- Around 11 million people around the world are behind bars. But depending on where they are, their circumstances are very different. In China, for instance, wealthy lawbreakers can hire body doubles to serve their sentences for them. The practice even has a name: ding zui, which loosely translates to ‘take the blame for someone else.’
- The world’s smallest jail is on Sark, a self-governing island in the English Channel. Sark Prison has just two cells, but crime on the island is rare. Most of the jail’s temporary residents are intoxicated seasonal workers and tourists who spend the night in one of the cells until they sober up.
- As for the biggest prisons (in terms of population), Marmara Prison, formerly called Silivri Penitentiary Campus, in Istanbul, Turkey, holds the official Guinness World Record with more than 22,000 inmates. However, a newly built facility in Tecoluca, El Salvador, has a capacity of 40,000. Of course, one could argue that Australia was the world’s largest prison: More than 1,60,000 convicts were transported there during the 80 years the island serve as a British penal colony.
- Sao Pedro de Alcantara penitentiary, located on the southern state of Santa Catarina, Brazil, uses geese of guard dogs. Officials switched to geese about 15 years ago, citing lower costs: Hounds require training and visits to the vet, whereas geese don’t. “It’s never happened, but if someone tried to escape, the geese would go crazy. They would get our attention without a doubt.”

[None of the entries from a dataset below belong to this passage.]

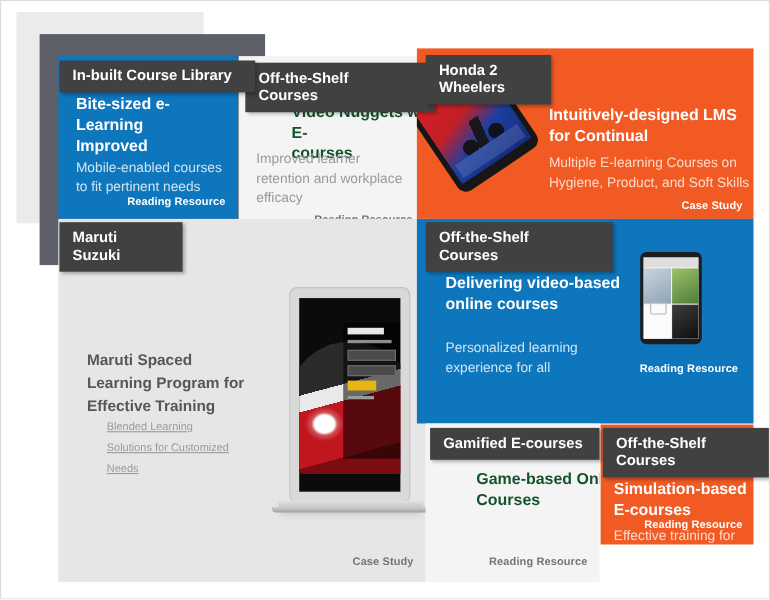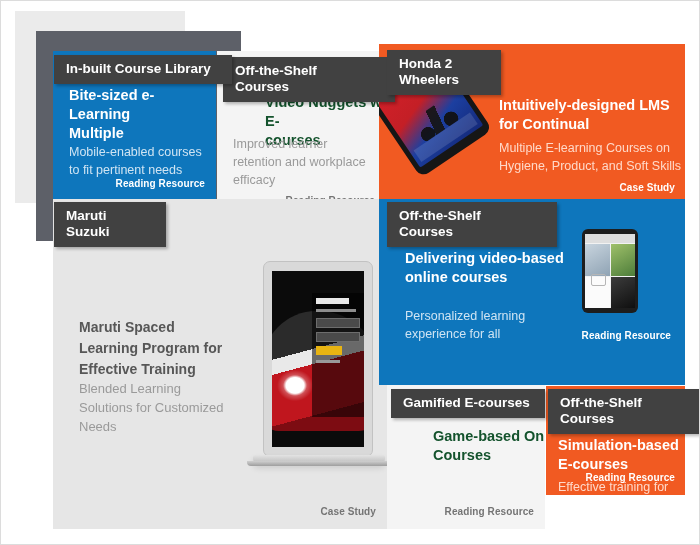--- a/index.html
+++ b/index.html
@@ -220,21 +220,21 @@
 for Continual</div>
     <div class="c-sub" style="left:120px; top:95px; width:190px;">Multiple E-learning Courses on
 Hygiene, Product, and Soft Skills</div>
     <div class="c-foot" style="right:10px; bottom:6px;">Case Study</div>
   </div>
   <div class="tag" style="left:386px; top:49px; width:90px;">Honda 2
 Wheelers</div>
 
   <div class="card blue on-blue" style="left:52px; top:50px; width:163px; height:148px;">
     <div class="c-head" style="left:16px; top:35px; width:146px;">Bite-sized e-Learning
-Multiple</div>
+Improved</div>
     <div class="c-sub" style="left:16px; top:76px; width:148px;">Mobile-enabled courses
 to fit pertinent needs</div>
     <div class="c-foot" style="right:11px; bottom:10px;">Reading Resource</div>
   </div>
   <div class="tag" style="left:53px; top:54px; width:154px;">In-built Course Library</div>
 
   <div class="card grey on-grey" style="left:52px; top:198px; width:334px; height:330px;">
     <div class="laptop" style="left:200px; top:62px; width:140px; height:210px;">
       <div class="lid">
         <div class="scr">
@@ -248,21 +248,21 @@
             <div class="fgt"></div>
           </div>
         </div>
       </div>
       <div class="base"></div>
       <div class="base2"></div>
     </div>
     <div class="c-head" style="left:26px; top:118px; width:160px; font-size:14px; line-height:21px;">Maruti Spaced
 Learning Program for
 Effective Training</div>
-    <div class="c-sub" style="left:26px; top:180px; width:168px; font-size:13px; line-height:19px;">Blended Learning
+    <div class="c-sub" style="left:44px; top:180px; width:168px; font-size:10px; line-height:19px;text-decoration:underline;">Blended Learning
 Solutions for Customized
 Needs</div>
     <div class="c-foot" style="right:11px; bottom:12px;">Case Study</div>
   </div>
   <div class="tag" style="left:53px; top:201px; width:88px;">Maruti
 Suzuki</div>
 
   <div class="card blue on-blue" style="left:378px; top:198px; width:306px; height:186px;">
     <div class="tablet" style="left:203px; top:30px;">
       <div class="scr">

- One of the most unbelievable prison escapes ever took place at a police in Daegu, South Korea, in 2012. The escapee, Choi Gap-bok, a slender yoga master who was being held in a detention cell on charges of robbery, managed to squeeze himself through a narrow food slot while the officers on duty were asleep. The opening was not even15 centimeters high by 45 centimeters wide. Though he was later recaptured, his escaped earned him the nickname ‘Korean Houdini’ in the press.
- Alcatraz, The famed American penitentiary in San Francisco, was one of the first prisons to feature hot water. This was security disguised as a luxury: Hot showers made it harder for the prisoners to acclimate to the cold San Francisco Bay water surrounding Alcatraz, theoretically deterring them from trying to escape by swimming away.
- However, the daring prison break depicted in the 1979 film Escape from Alcatraz, starring Clint Eastwood as criminal Frank Morris, really took place. In 1962, Morris and two other prisoners crawled out through a ventilation duct after making many small holes around the duct so they could remove the vent. Meanwhile, the dummies the three left in their beds tricked guards into thinking they were still asleep in their cells. After years of investigation, the FBI closed its case in 1979 and legally declared the men dead. Still, the US Marshals Service continues to investigate — just in case the trio is still alive.
- Another trio executed an escape from HM Prison Parkhurst on the UK’s Isle of Wight in 1995. Two of the men worked in the prison’s sheet metal shop, where they fashioned a copy of a guard’s master key after roughly memorizing its shape. That key essentially allowed them to open any door during their escape. But their plan beyond the prison walls wasn’t as solid, and they were caught just a few days later.
- A man serving a month long sentence in 2013 reportedly broke out of Ostragard prison in southwest Sweden the day before he was due to be released. The reason: a toothache. He had been complaining about it to officials for days and just couldn’t stand the pain any longer. After seeing a dentist, the man voluntarily turned himself in and police returned him to the jail to serve an extra day to make up the time.
- Norway’s Halden Prison, located southeast of Oslo, only minutes away from the Swedish border, is considered among the most humane maximum -security prisons in the world. Amenities such as a grocery store and houses for weekends visits with family are in keeping with the prison’s commitment to ‘normalcy’ for the inmates. “The best meal I had in Norway was made by an inmate who had spent almost half of his 40 years in prison.”
- The Clink is an English charity that trains prisoners to work in the service industry after their release. As precautions, the walls of their restaurants are lined with panic buttons, all their cutlery is plastic, and patrons can’t bring their phones inside. The food is so good that three of the charity’s restaurants have been rated number one in their area on Trip Advisor.
- Prison Blues, a large garment factory in Pendleton, Oregon, employs inmates serving time at the Eastern Oregon Correctional Institution to manufacture denim work apparel. Inmates earn wages that go toward paying their own incarceration costs or, in some cases, their child support. “Made on the inside to be worn on the outside.”
- Don’t know anyone who’s been to prison? You certainly know of celebrities who have: Tim Allen, the actor behind wholesome roles such as Buzz Lightyear in the Toy Story movies, served time for drug trafficking. A teenage Stephen Fry, the British intellect and comedian found himself behind bars for a few months for committing credit card fraud. And former Beatle Paul McCartney served a little more than a week on drug smuggling charges, though he was facing a possible seven-year sentence.